Bangladesh Shipbreakers Roll Back Environmental Standards

Bangladeshi men working in a dark, cramped, unstable hull.

Bangladesh's government repealed an environmental standard set in January that would require that the shipbreaking industry to prevent release and exposure of toxic chemicals. More than half of the world's retired cargo ships and supertankers end their lives beached on the coast of Bangladesh where thousands of workers with primitive tools demolish them for scrap metal and building materials. The workers could be exposed to asbestos and harmful organic chemicals left behind in fuel tanks and giant mechanical structures. The government decided to repeal the environmental protection, passed just last August, due to the struggling shipbreaking industry and soaring domestic cost of iron. Environmentalists slammed this decision, saying that the Bangladesh government was condemning their country to polluted beaches and an abusive shipbreaking industry.
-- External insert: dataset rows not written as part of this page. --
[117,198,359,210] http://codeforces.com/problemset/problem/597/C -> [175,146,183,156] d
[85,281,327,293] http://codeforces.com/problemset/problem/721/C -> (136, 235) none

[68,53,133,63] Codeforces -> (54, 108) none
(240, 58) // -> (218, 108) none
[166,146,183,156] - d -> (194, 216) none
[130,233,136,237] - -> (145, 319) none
Although some of the ships being broken down share a scale with skyscrapers, most of the work is performed by thousands of Bangladeshi armed with nothing but hard hats, sledgehammers, and the occasional cutting torch. These men break and cut their way through the ship and its contents while still on it. Men breaking out steel bulkheads and operating cutting torches often deal with the ship shifting under their feet as their co-workers free sections of metal weighing hundreds of pounds. These sections are tossed overboard, falling dozens of feet before striking the sand. Worker on the ground will drag the pieces away from the ship toward waiting trucks. Everything aboard, including refrigerators, computers, furniture, and even windows, is sold to local merchants who peddle them to homeowners in Bangladesh. Generally, these men know nothing about the ship in life — what it carried, how it was built, what it still contains. These factors come together to create a dangerous workplace that regularly takes the limbs and lives of shipbreakers.
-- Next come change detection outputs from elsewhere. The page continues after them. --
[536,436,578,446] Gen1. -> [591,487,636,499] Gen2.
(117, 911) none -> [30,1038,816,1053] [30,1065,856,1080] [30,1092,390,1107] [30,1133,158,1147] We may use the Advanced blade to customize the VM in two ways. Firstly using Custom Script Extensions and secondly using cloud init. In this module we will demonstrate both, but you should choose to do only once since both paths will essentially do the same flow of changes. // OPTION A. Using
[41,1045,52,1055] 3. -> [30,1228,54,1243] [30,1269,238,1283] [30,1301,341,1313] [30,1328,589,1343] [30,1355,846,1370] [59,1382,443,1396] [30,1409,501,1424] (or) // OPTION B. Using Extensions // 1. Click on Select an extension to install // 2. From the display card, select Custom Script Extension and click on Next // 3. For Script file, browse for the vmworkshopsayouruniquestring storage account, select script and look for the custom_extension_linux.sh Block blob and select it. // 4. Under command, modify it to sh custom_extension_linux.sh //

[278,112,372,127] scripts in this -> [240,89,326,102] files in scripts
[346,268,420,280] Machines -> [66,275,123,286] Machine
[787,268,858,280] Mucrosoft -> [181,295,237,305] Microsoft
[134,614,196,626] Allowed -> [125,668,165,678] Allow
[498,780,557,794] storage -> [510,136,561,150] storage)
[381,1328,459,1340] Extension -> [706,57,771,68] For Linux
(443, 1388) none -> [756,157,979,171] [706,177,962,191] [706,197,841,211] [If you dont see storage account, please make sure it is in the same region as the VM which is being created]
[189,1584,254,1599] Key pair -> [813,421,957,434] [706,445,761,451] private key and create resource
January's measure was meant to abate some of this danger by requiring that all ships be inspected and certified "safe" before being rammed on the beach for waiting shipbreaking crews. This might have prevented exposure to toxic chemical and hazardous environments. The effect this law had on local shipbreaking activity and the price of iron was too much for the Bangladeshi government to ignore. The local shipbreaker's association defended the government's move, saying "This is a very good decision for the interest of the country. Now it will be easier for us to move forward."
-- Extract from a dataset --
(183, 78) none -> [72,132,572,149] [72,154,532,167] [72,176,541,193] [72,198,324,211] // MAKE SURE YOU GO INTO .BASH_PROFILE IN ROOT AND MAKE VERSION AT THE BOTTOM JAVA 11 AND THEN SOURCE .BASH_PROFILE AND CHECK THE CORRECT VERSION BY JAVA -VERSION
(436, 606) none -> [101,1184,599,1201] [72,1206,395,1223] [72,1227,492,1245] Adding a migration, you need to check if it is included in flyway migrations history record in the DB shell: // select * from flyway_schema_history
Local environmentalists had something else to say. "We are against this decision since toxic ships will come to Bangladesh posing a serious threat to the people," environmentalist Abu Naser Khan said to the Associated Press. Though the hazards of shipbreaking are limited to developing nations, the practice is one of the most visible ways that global consumerism victimizes the people of poor and developing countries. The citizens of Bangladesh are well aware of the extreme hazards associated with breaking down the ships once used to freight goods to and from industrialized nations. They choose to participate in shipbreaking anyway because nothing else pays even half as well.